Your goal> Reproduce the listing exactly and skip over any pictures.
** Opening Task inputs block **
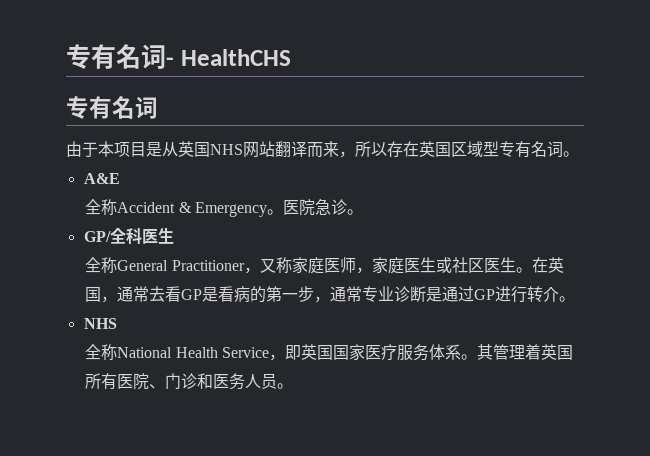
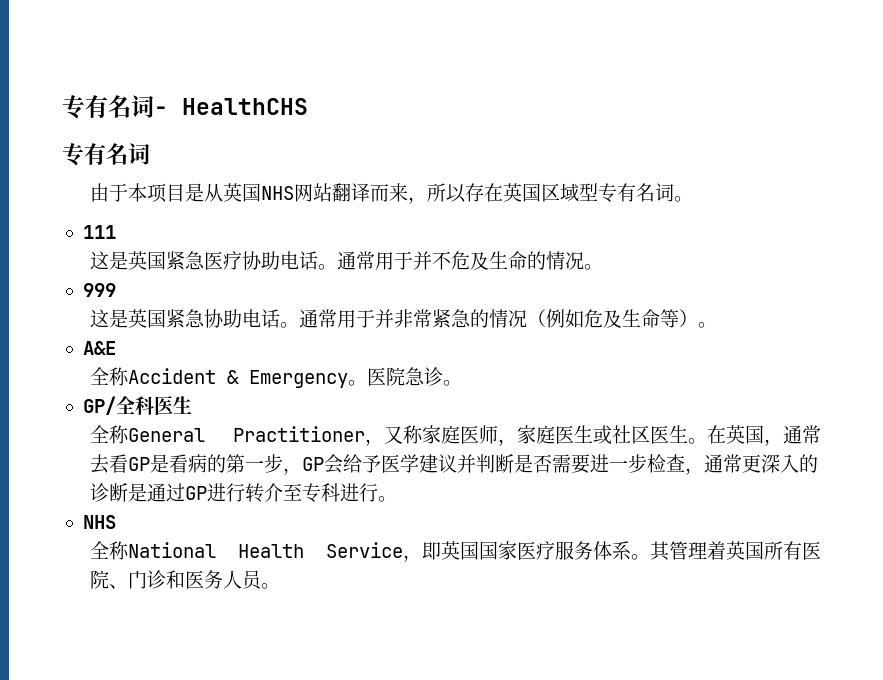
+ 111
+ 这是英国紧急医疗协助电话。通常用于并不危及生命的情况。
+ 999
+ 这是英国紧急协助电话。通常用于并非常紧急的情况（例如危及生命等）。
- 在英国，通常去看GP是看病的第一步，通常专业诊断是通过GP进行转介。
+ 在英国，通常去看GP是看病的第一步，GP会给予医学建议并判断是否需要进一步检查，通常更深入的诊断是通过GP进行转介至专科进行。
** Closing Task inputs block **
Answer box>
+ 111
+ 这是英国紧急医疗协助电话。通常用于并不危及生命的情况。
+ 999
+ 这是英国紧急协助电话。通常用于并非常紧急的情况（例如危及生命等）。
- 在英国，通常去看GP是看病的第一步，通常专业诊断是通过GP进行转介。
+ 在英国，通常去看GP是看病的第一步，GP会给予医学建议并判断是否需要进一步检查，通常更深入的诊断是通过GP进行转介至专科进行。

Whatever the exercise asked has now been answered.